= The task =
Where the line containing "font-weight: none ->" appears in the entries below, begin there and output every line through the last, exactly, minus the pictures.

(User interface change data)
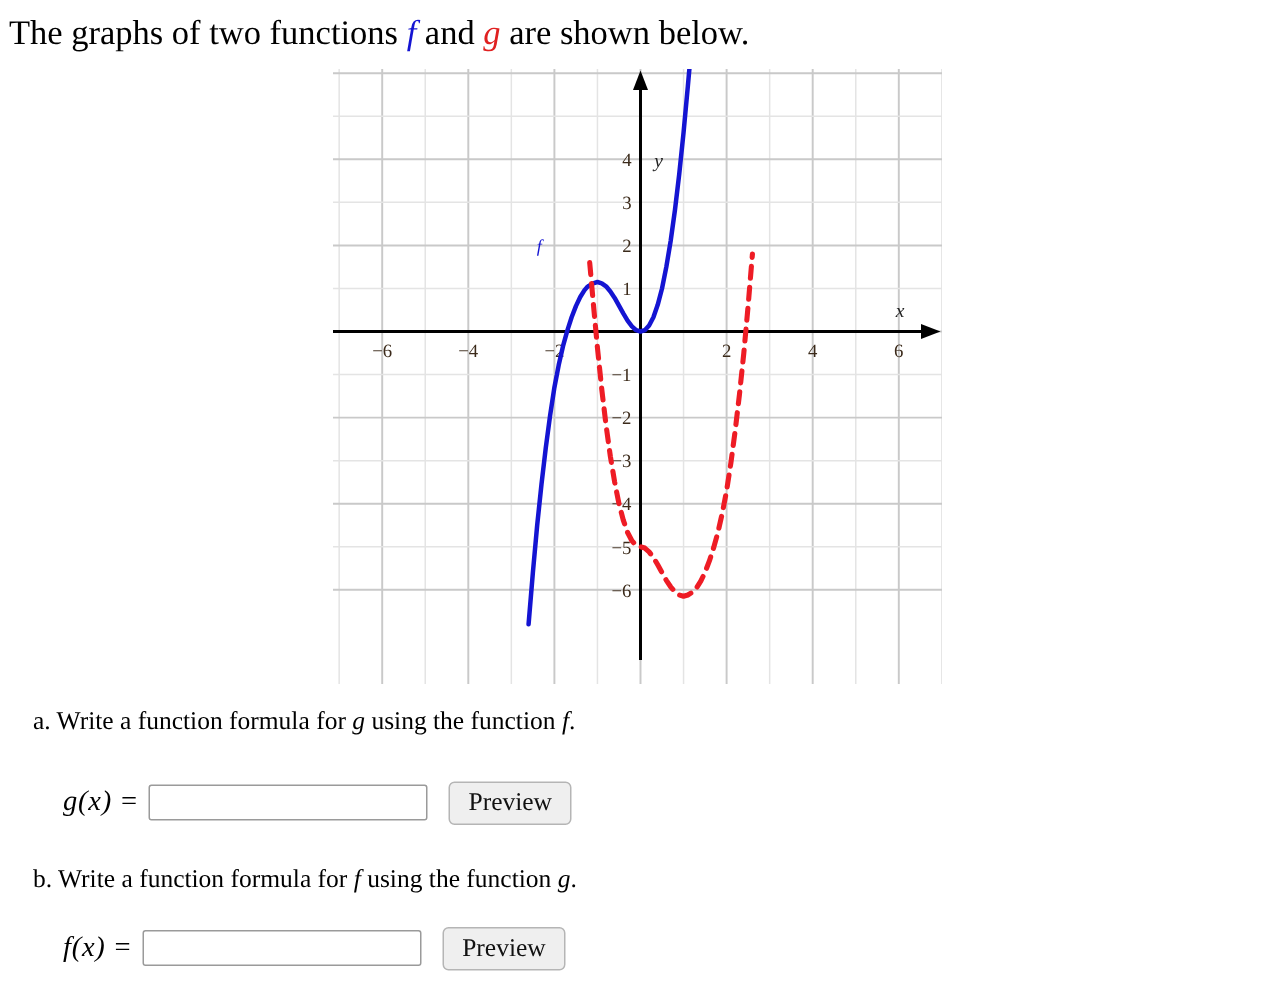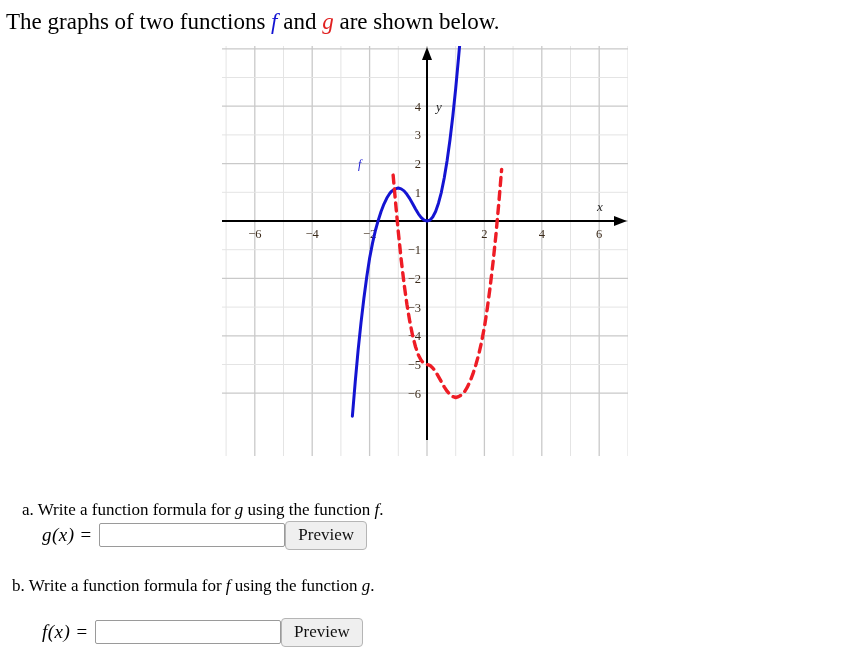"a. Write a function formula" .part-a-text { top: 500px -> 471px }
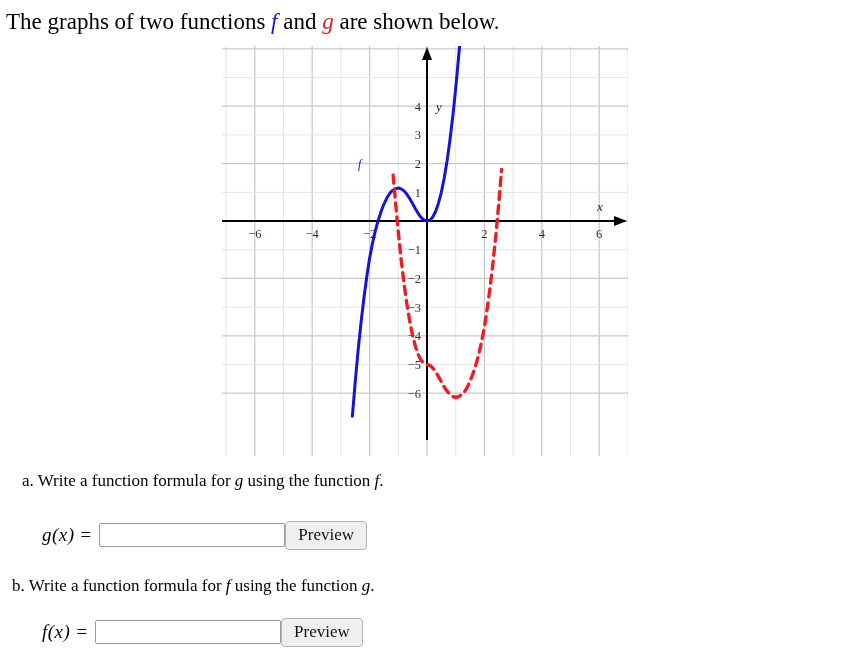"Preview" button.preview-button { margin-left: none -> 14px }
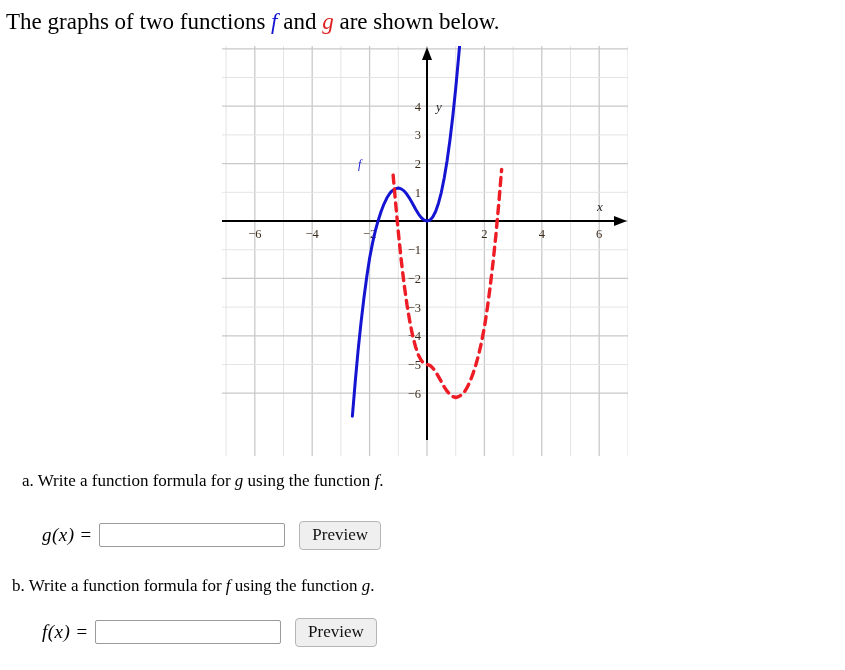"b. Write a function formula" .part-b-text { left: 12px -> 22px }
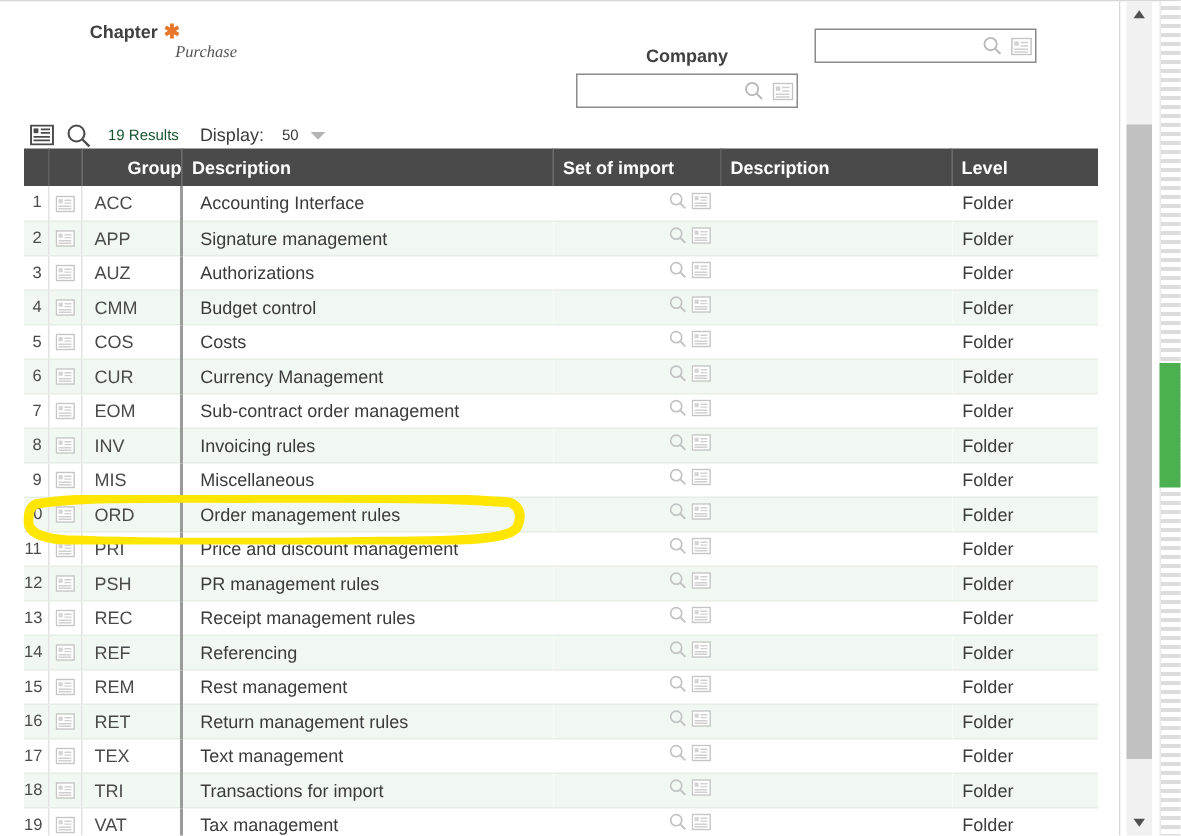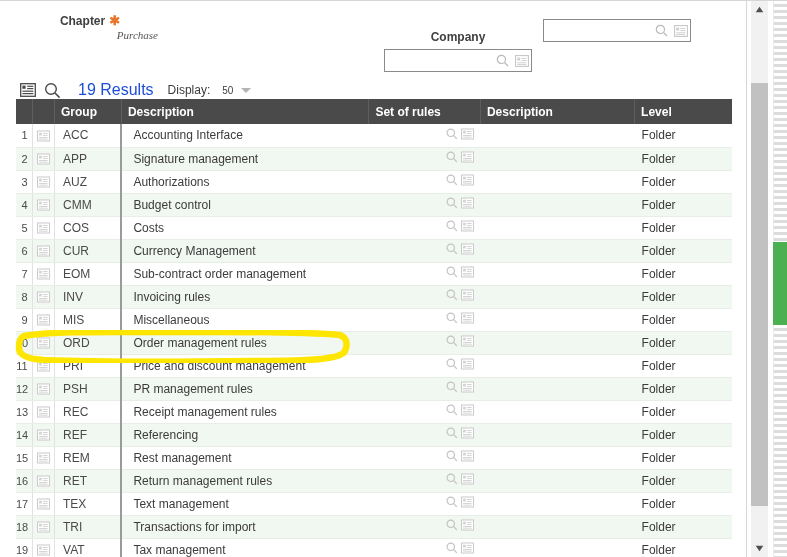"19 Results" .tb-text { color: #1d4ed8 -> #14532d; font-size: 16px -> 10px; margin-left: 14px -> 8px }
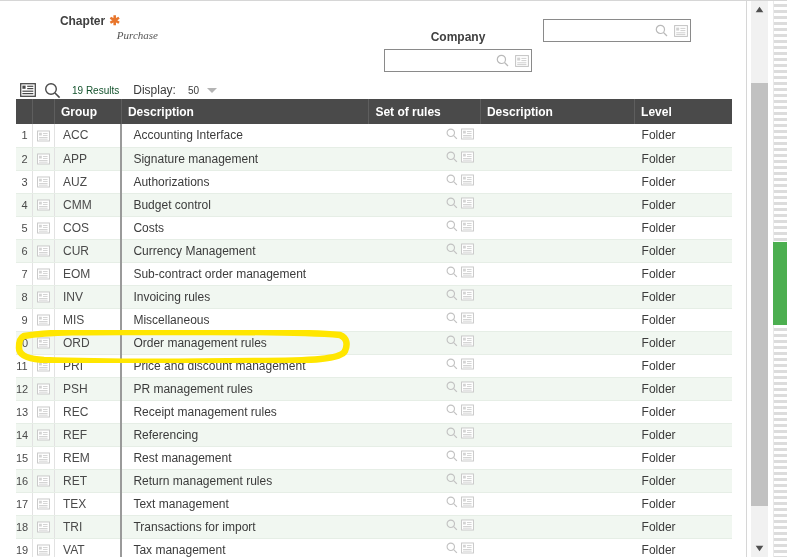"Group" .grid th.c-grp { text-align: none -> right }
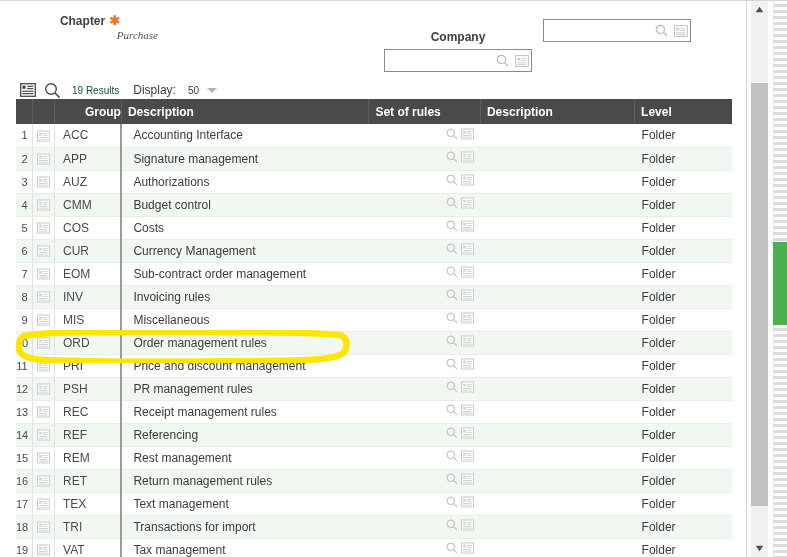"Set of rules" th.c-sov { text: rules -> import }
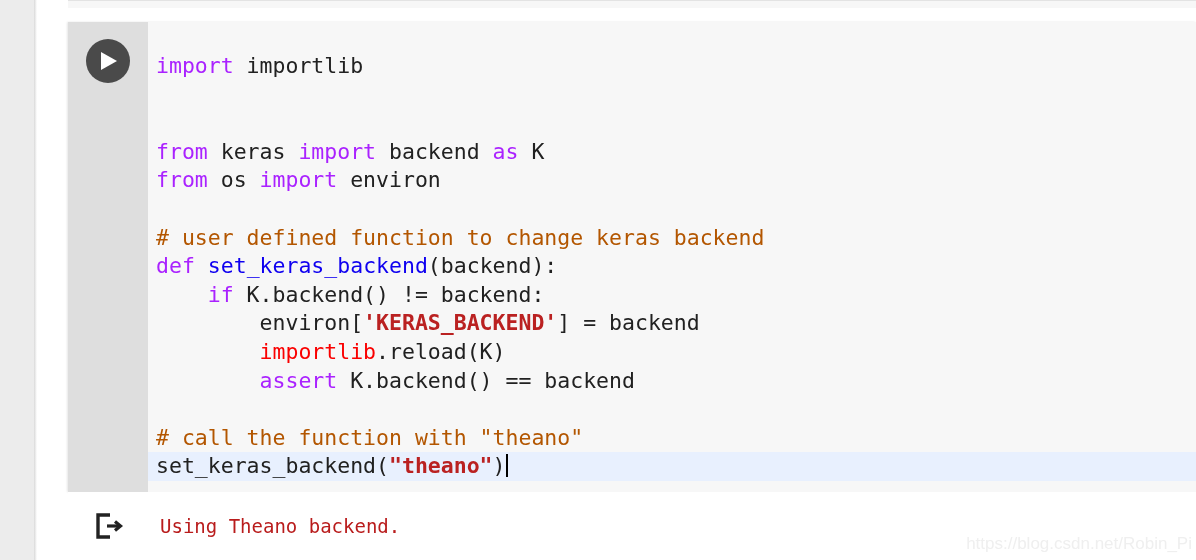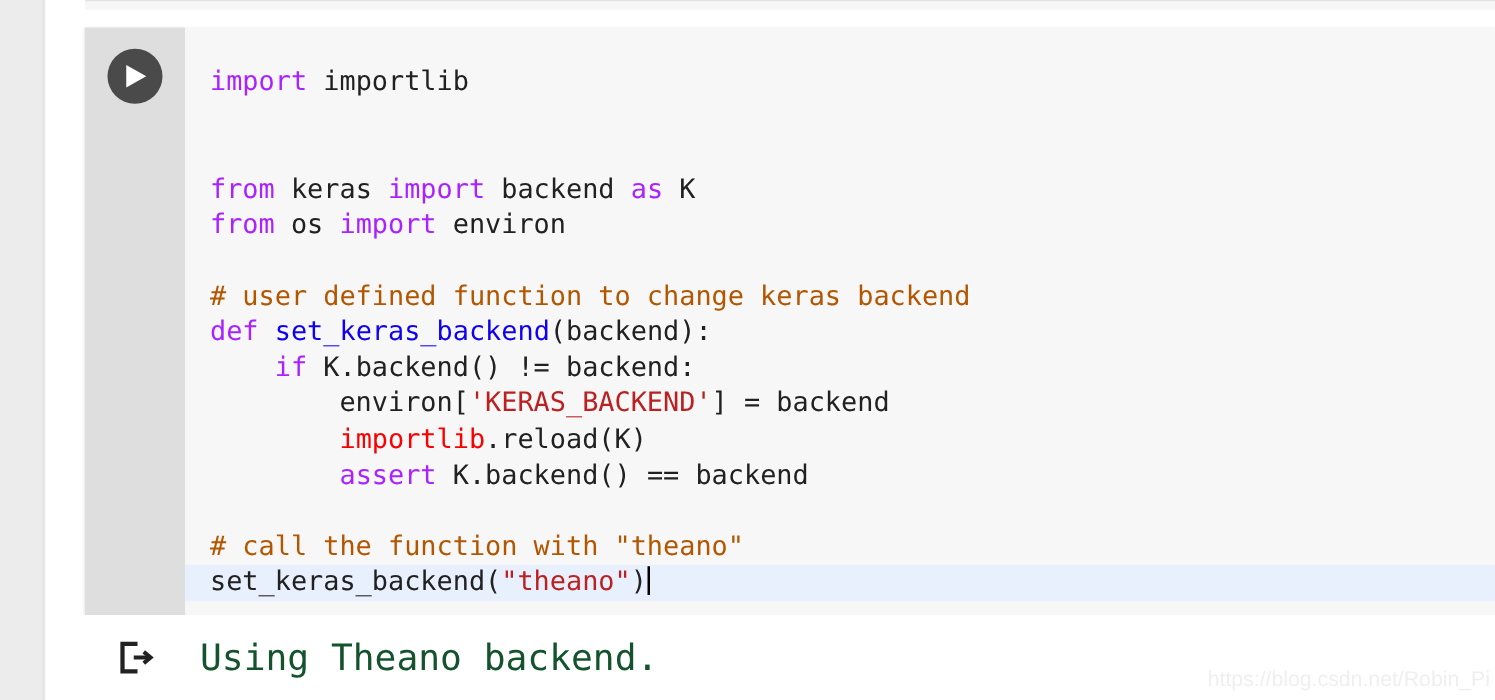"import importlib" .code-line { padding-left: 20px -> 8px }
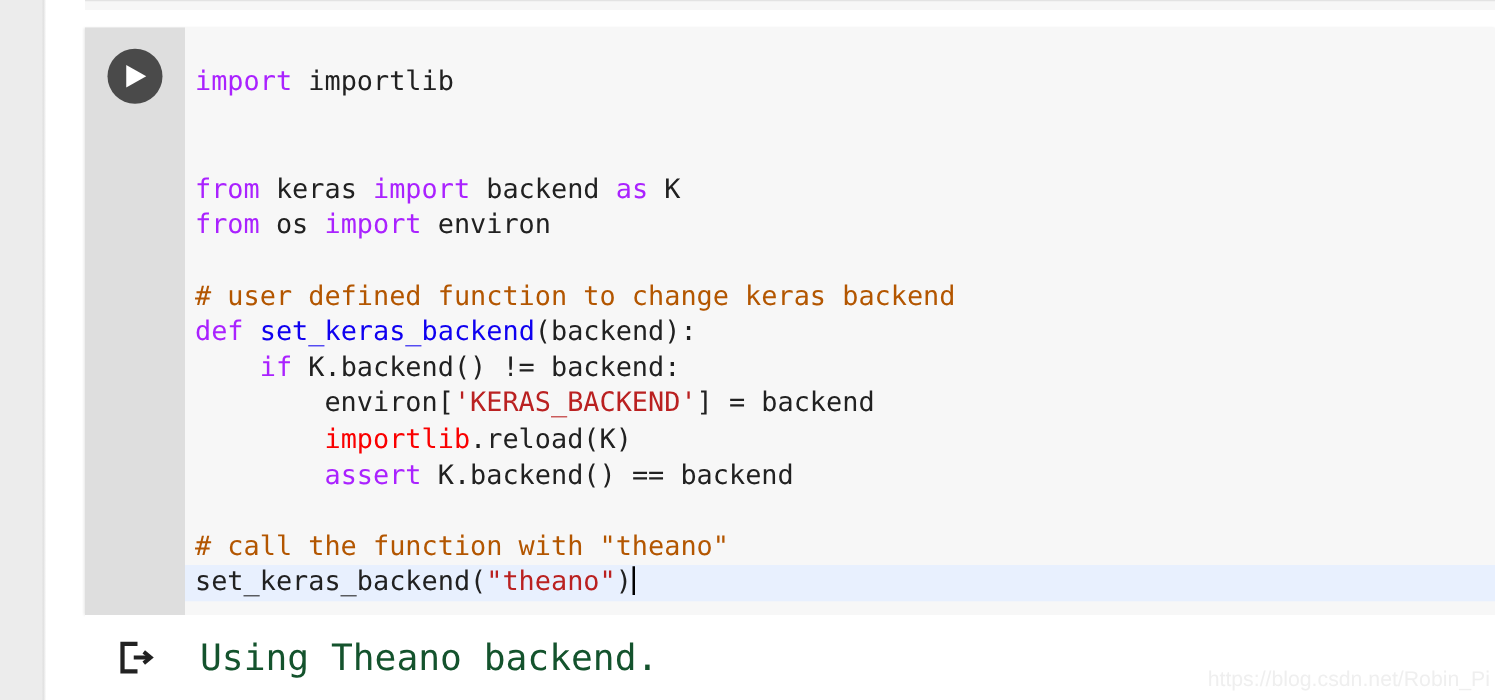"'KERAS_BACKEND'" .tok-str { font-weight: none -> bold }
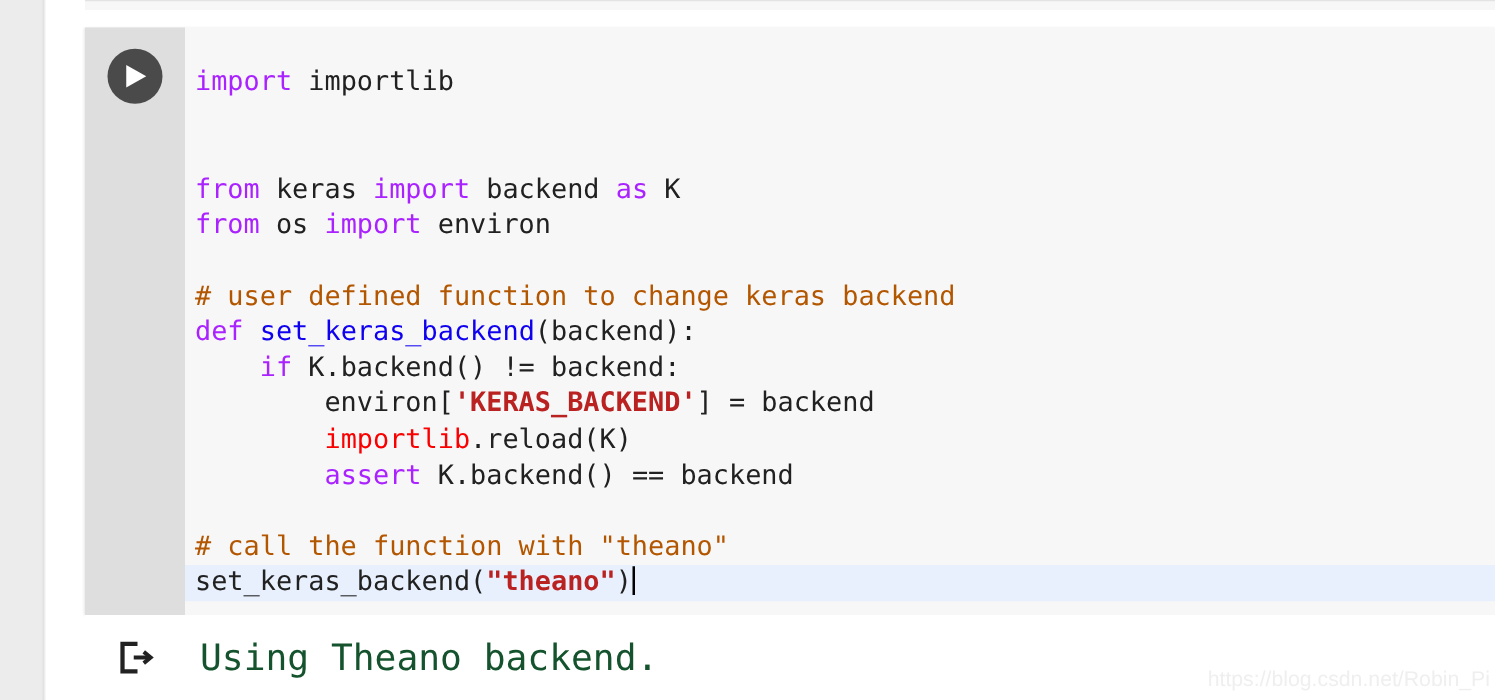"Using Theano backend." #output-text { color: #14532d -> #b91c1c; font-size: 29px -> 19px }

= Written response =
"'KERAS_BACKEND'" .tok-str { font-weight: none -> bold }
"Using Theano backend." #output-text { color: #14532d -> #b91c1c; font-size: 29px -> 19px }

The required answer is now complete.